China’s low costs, well-educated labor workforce and strong infrastructure have led many to predict for years now that the country would soon become a major player in the IT outsourcing business. But despite those predictions, the country has yet to produce any major players as the industry remains largely fragmented without any clear leaders. That could soon change, however, following the announcement less than 2 weeks ago that HiSoft and VanceInfo, the top 2 US-listed players, would merge to create an industry leader with more than $670 million in annual revenue and $875 million in combined market capitalization. (previous post)
Now we are getting word that Beyondsoft is joining the M&A rush with plans to buy Achievo Corp’s Asia-based assets in Japan and the Chinese cities of Beijing, Shanghai and Chengdu for $56 million. (English article) Of course Beyondsoft itself is hardly a major company, with a market capitalization of just $400 million, making it just half the size of the new HiSoft-VanceInfo and a tiny fraction of the size of global leaders like Infosys and Accenture (NYSE: ACN).
Still, these kinds of deals could soon help to produce China’s first billion-dollar IT services company, which could quickly grow to become a global leader by helping to consolidate a home market filled with smaller players.
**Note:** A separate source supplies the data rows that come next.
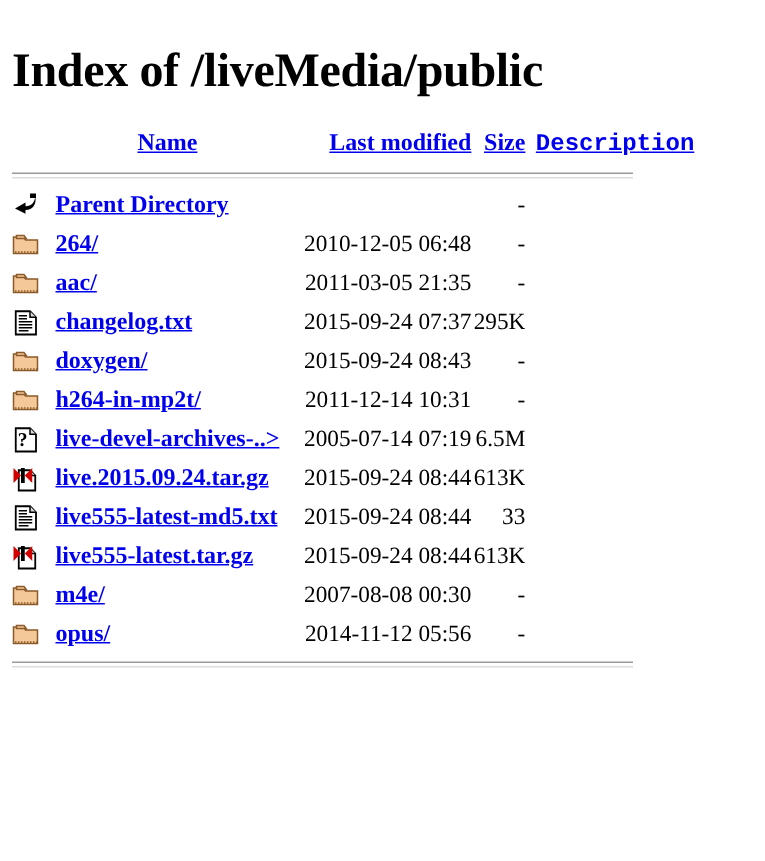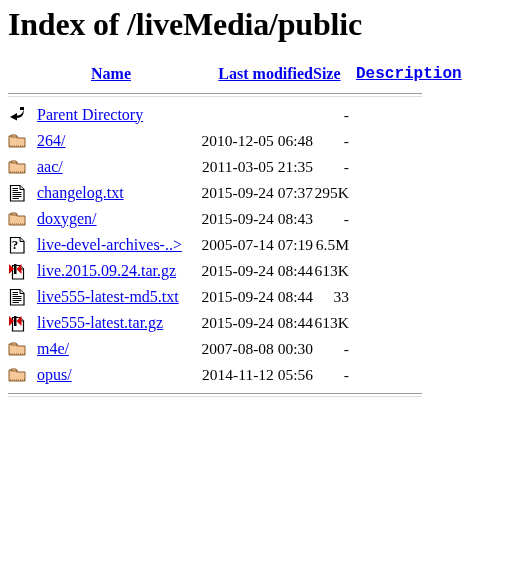"Index of /liveMedia/public" .page { margin-top: none -> 22px }
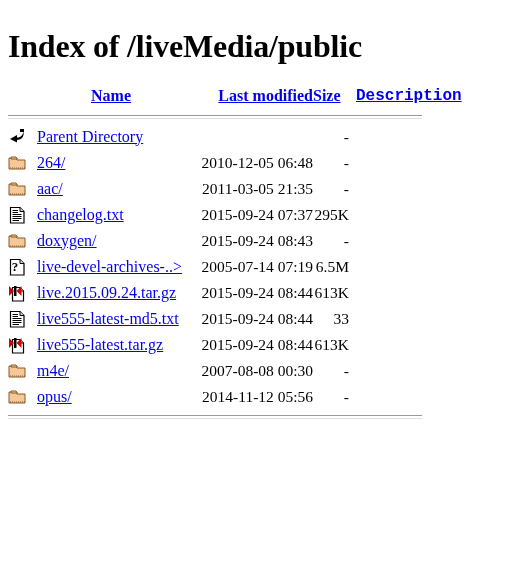"Size" thead th.h-size { text-align: left -> right }
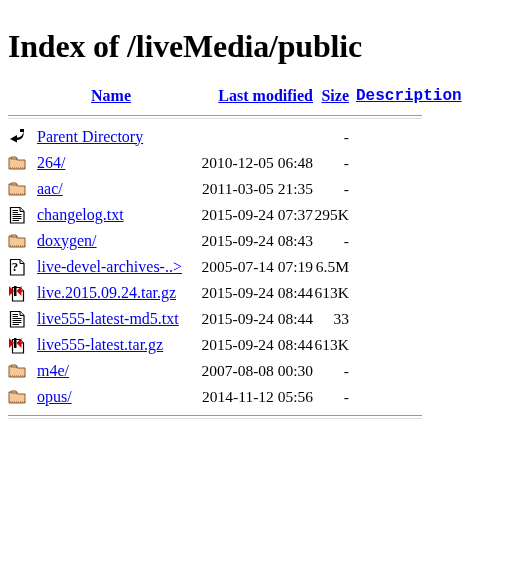"Parent Directory" a.hlink, a.flink { font-weight: none -> bold }
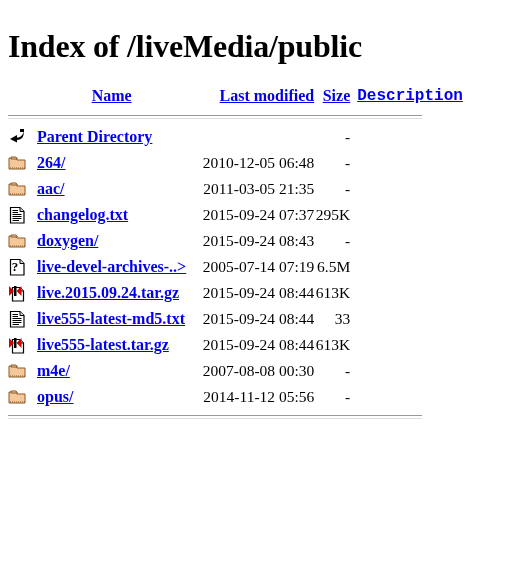"h264-in-mp2t/" tr.file-row { html: none -> <tr> <td><span><svg> <path></path> <path></path> <path></path> </svg></span></td> <td><a>h264-in-mp2t/</a></td> <td>2011-12-14 10:31</td> <td>-</td> <td></td> </tr> }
One potential candidate for acquisition could be the third-largest US-listed player, Camelot Information Systems (NYSE: CIS), with a modest market capitalization of $100 and annual revenue of about $250 million.
Camelot has faced a number of issues over the past year, including the departure of its COO and slowing growth for its core business catering to China’s banking sector. (previous post) Camelot’s stock has fallen by about two-thirds over the last year due to company-specific and industry-wide issues, though its shares have staged a small rally over the last 2 weeks, possibly as people see the firm as the next acquisition target.
Camelot has also just announced its latest quarterly results, which don’t look particularly impressive but also don’t seem to contain any more bad news. (results announcement) After hitting some weakness, Camelot’s revenue and profit growth both appear to be back on a positive track, and the company reaffirmed its previous revenue and profit guidance for the current calendar year.
After their recent rally, Camelot shares were largely unchanged on this latest earnings report, which is perhaps a good sign as it means investors think the stock’s recent gains are justified. From a broader perspective, look for the IT outsourcing consolidation to potentially accelerate in the next 12 months, with China’s first $1 billion company in the space potentially emerging by the end of next year.
Bottom line: A new acquisition by Beyondsoft indicates consolidation may be accelerating in China’s IT outsourcing services sector.